Use it any time you need to find the first entry containing a fragment rather than an exact value: part numbers, keywords in comments, or partial IDs. It is ideal for top-to-bottom analysis where the sheet order carries meaning, such as chronological logs.
Can this work across multiple sheets?
Yes. Point the lookup array to another sheet, e.g., XLOOKUP("*"&F1&"*", Sheet2![A:A], Sheet2![A:A]). For INDEX-MATCH precede the range with the sheet name. If the sheets are in separate workbooks, keep both files open or reference them with full workbook paths.
What are the limitations?
Wildcard searches treat the question mark and asterisk as special characters, so searching for a literal * requires escaping (~*). SEARCH fails on arrays containing errors. XLOOKUP cannot do case-sensitive wildcard searches directly; pair with FILTER and FIND for that.
How do I handle errors?
Wrap the entire formula in IFERROR: IFERROR(XLOOKUP(...), "No match"). For debugging, temporarily remove IFERROR to reveal whether the error is #N/A (no match) or #VALUE! (mismatched dimensions).
Does this work in older Excel versions?
INDEX-MATCH-SEARCH works back to Excel 2003. Remember to enter with Ctrl + Shift + Enter. XLOOKUP and FILTER require Microsoft 365 or Excel 2021. Dynamic LET also needs 365.
What about performance with large datasets?

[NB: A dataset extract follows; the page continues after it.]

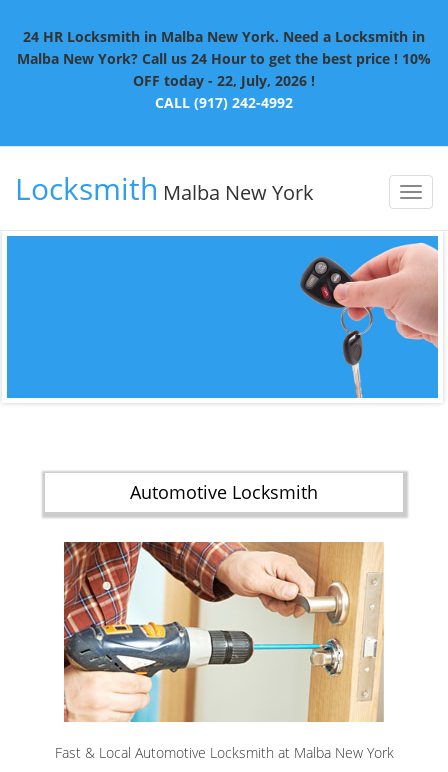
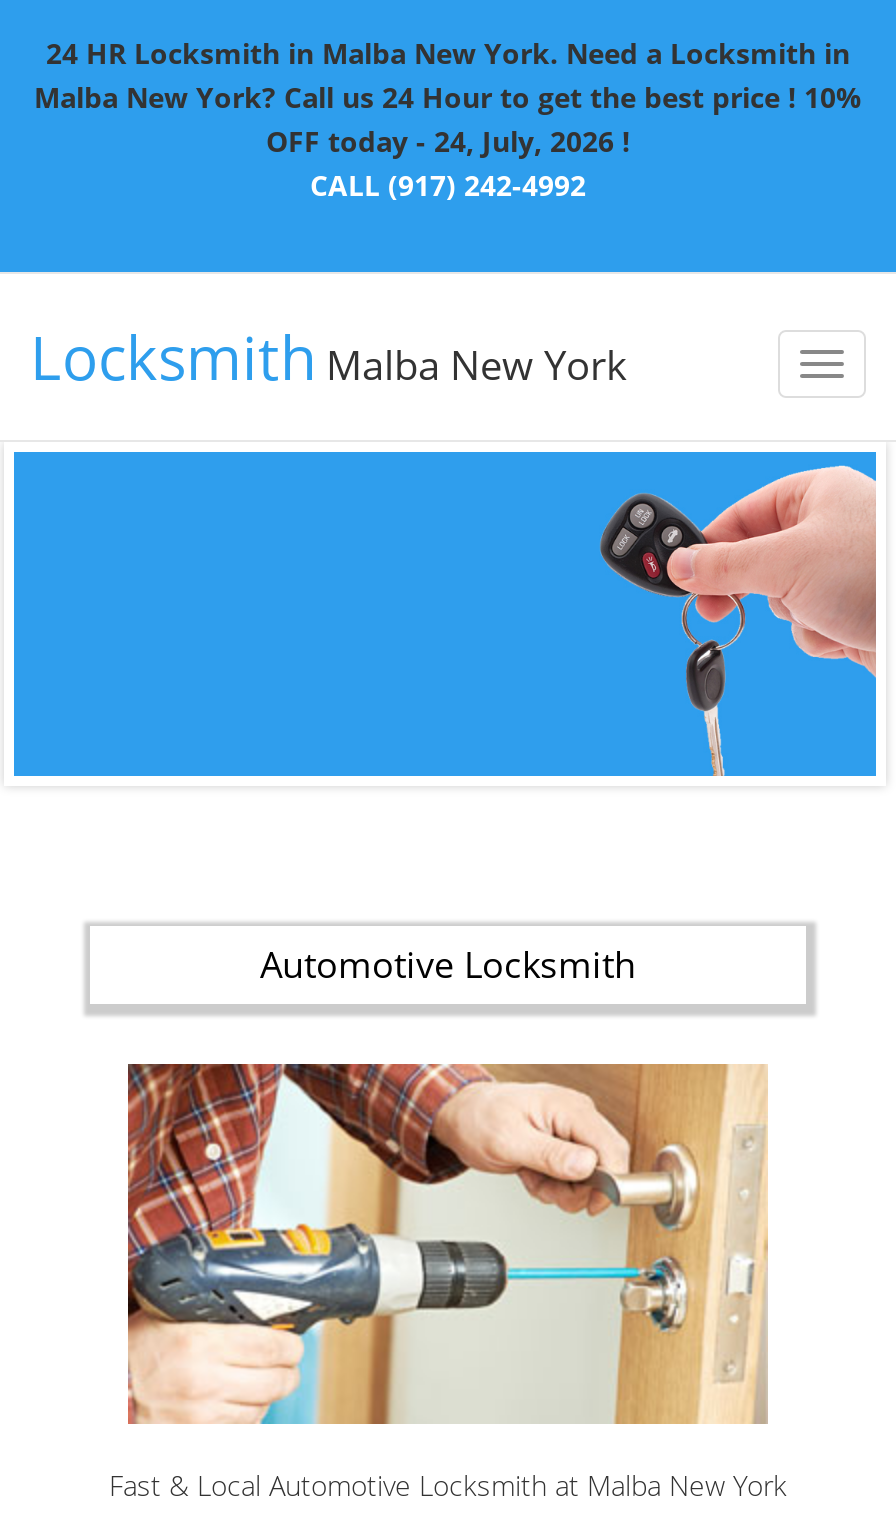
- OFF today - 22, July, 2026 !
+ OFF today - 24, July, 2026 !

Wildcard XLOOKUP on 100 k rows is fast in 365 due to optimized C-code underneath. For multi-million row CSVs, import through Power Query, filter down, then apply the formula on the smaller result set. Avoid volatile functions like INDIRECT inside the lookup setup.
Conclusion
Mastering “first match contains” lookups eliminates guesswork and scrolling, enabling immediate insight from messy, real-world text data. Whether you embrace the elegant XLOOKUP wildcard or fallback to robust INDEX-MATCH, the principle stays the same: convert “does this cell contain my fragment?” into a TRUE/FALSE array, locate the first TRUE, and return the associated value. This skill sits at the crossroads of lookup logic, array formulas, and data cleanup—core competencies for any Excel professional. Keep practicing on your own datasets, experiment with case sensitivity, and integrate the technique into dashboards and automated reports. With this tool in your arsenal, you will spend less time hunting for rows and more time acting on information.